What the exercise asks:
Filter out every line below that lacks "setup", and copy the rest.

Before-and-after change records:

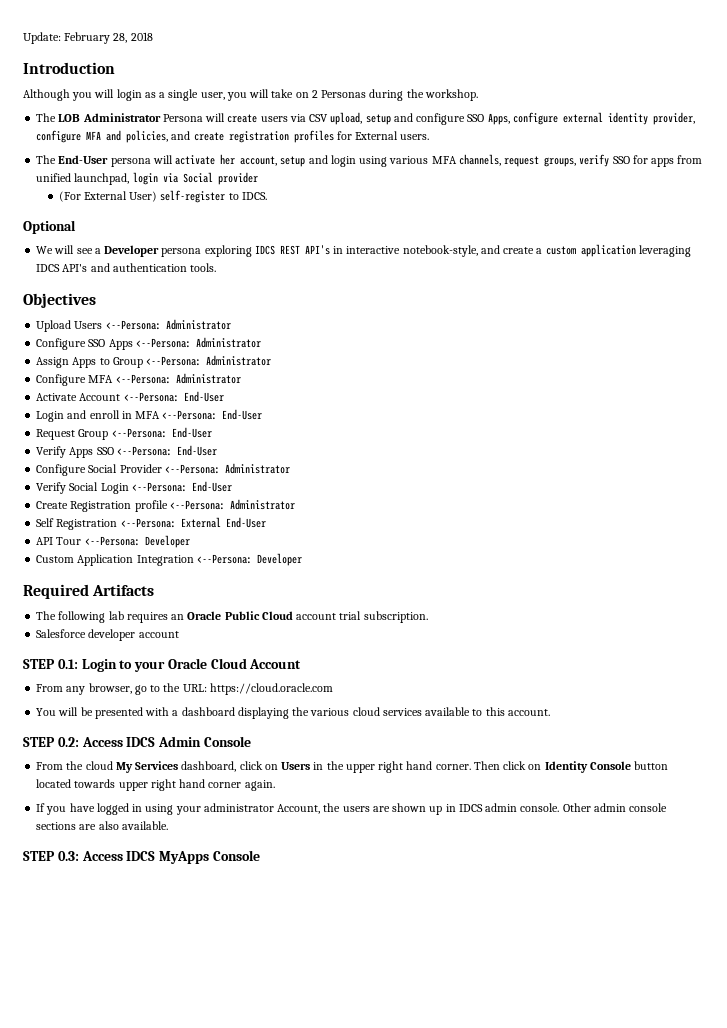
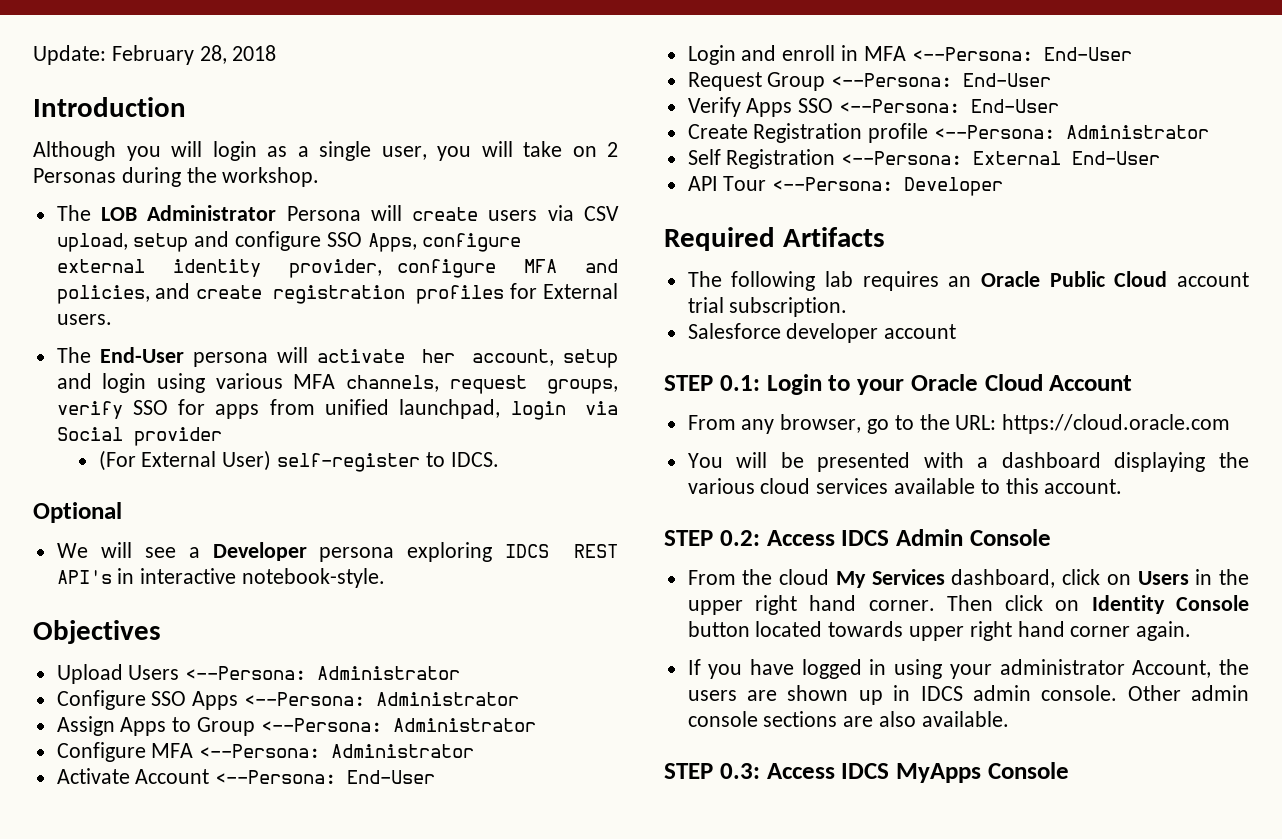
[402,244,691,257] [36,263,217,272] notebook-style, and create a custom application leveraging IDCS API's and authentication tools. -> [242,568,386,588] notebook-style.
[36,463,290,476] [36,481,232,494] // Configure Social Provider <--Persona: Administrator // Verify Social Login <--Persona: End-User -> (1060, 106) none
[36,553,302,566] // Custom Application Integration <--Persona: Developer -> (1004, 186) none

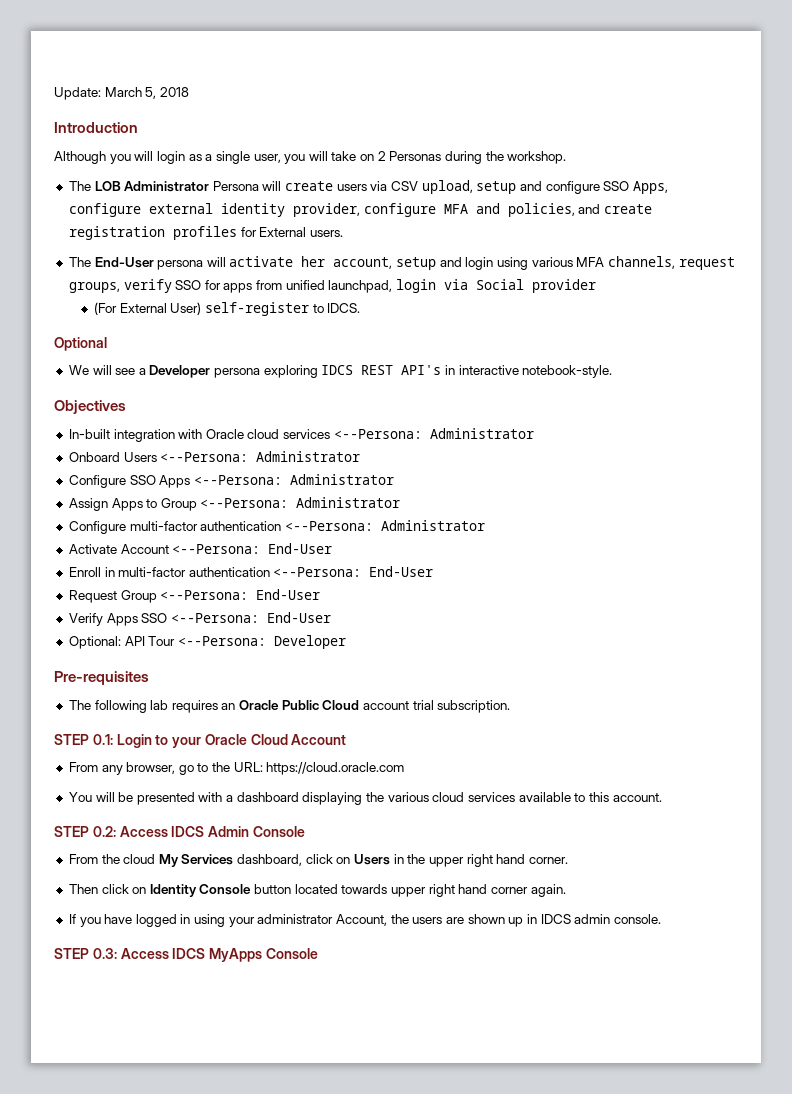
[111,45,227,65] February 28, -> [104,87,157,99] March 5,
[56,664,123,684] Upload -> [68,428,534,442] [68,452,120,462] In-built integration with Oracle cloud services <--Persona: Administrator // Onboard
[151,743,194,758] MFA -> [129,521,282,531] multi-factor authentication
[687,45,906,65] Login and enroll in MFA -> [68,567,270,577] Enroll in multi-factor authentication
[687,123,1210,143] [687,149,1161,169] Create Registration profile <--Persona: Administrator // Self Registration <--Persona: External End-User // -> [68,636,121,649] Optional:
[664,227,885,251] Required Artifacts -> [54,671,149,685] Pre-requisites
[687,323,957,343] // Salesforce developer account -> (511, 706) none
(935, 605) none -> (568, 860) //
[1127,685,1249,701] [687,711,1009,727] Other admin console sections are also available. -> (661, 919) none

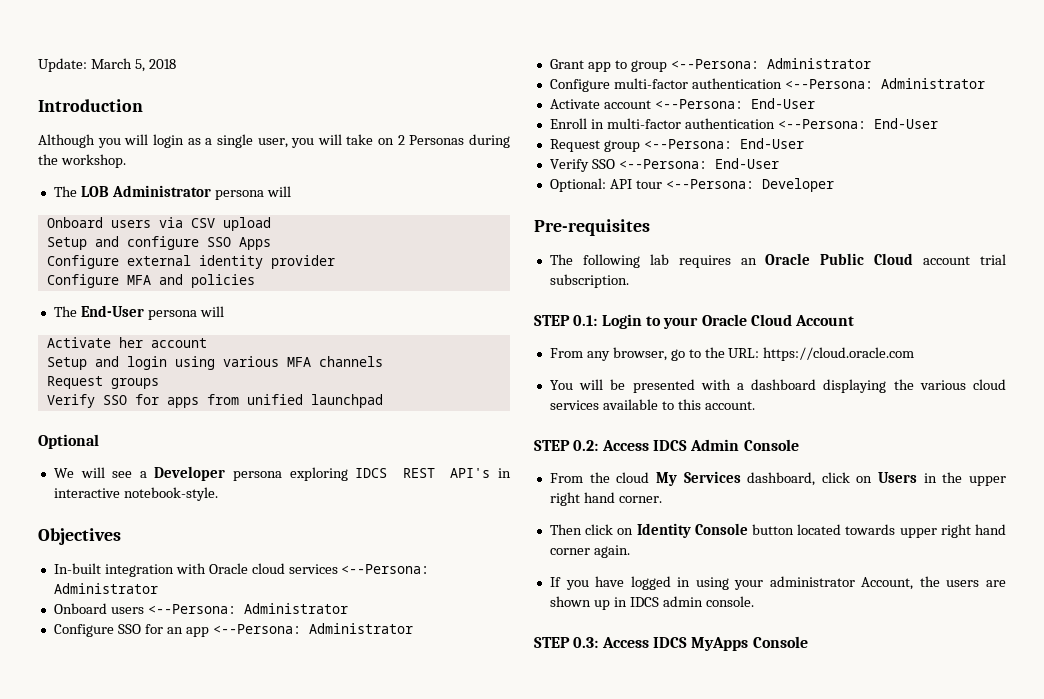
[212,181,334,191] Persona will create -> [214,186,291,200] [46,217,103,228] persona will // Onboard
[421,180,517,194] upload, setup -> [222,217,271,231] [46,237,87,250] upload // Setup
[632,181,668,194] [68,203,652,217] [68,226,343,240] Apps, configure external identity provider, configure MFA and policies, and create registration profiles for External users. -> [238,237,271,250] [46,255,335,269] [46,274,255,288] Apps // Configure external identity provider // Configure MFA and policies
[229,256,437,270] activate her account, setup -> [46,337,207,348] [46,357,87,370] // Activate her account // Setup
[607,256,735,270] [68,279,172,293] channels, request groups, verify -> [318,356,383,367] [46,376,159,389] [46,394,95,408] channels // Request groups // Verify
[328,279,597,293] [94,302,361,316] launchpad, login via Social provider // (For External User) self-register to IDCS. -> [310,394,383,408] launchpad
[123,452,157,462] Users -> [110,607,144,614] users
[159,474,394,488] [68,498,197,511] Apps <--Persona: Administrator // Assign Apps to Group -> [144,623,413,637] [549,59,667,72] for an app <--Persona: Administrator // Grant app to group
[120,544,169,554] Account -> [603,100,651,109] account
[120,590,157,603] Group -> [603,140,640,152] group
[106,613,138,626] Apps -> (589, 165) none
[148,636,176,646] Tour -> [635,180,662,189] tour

Result of the exercise:
[421,180,517,194] upload, setup -> [222,217,271,231] [46,237,87,250] upload // Setup
[229,256,437,270] activate her account, setup -> [46,337,207,348] [46,357,87,370] // Activate her account // Setup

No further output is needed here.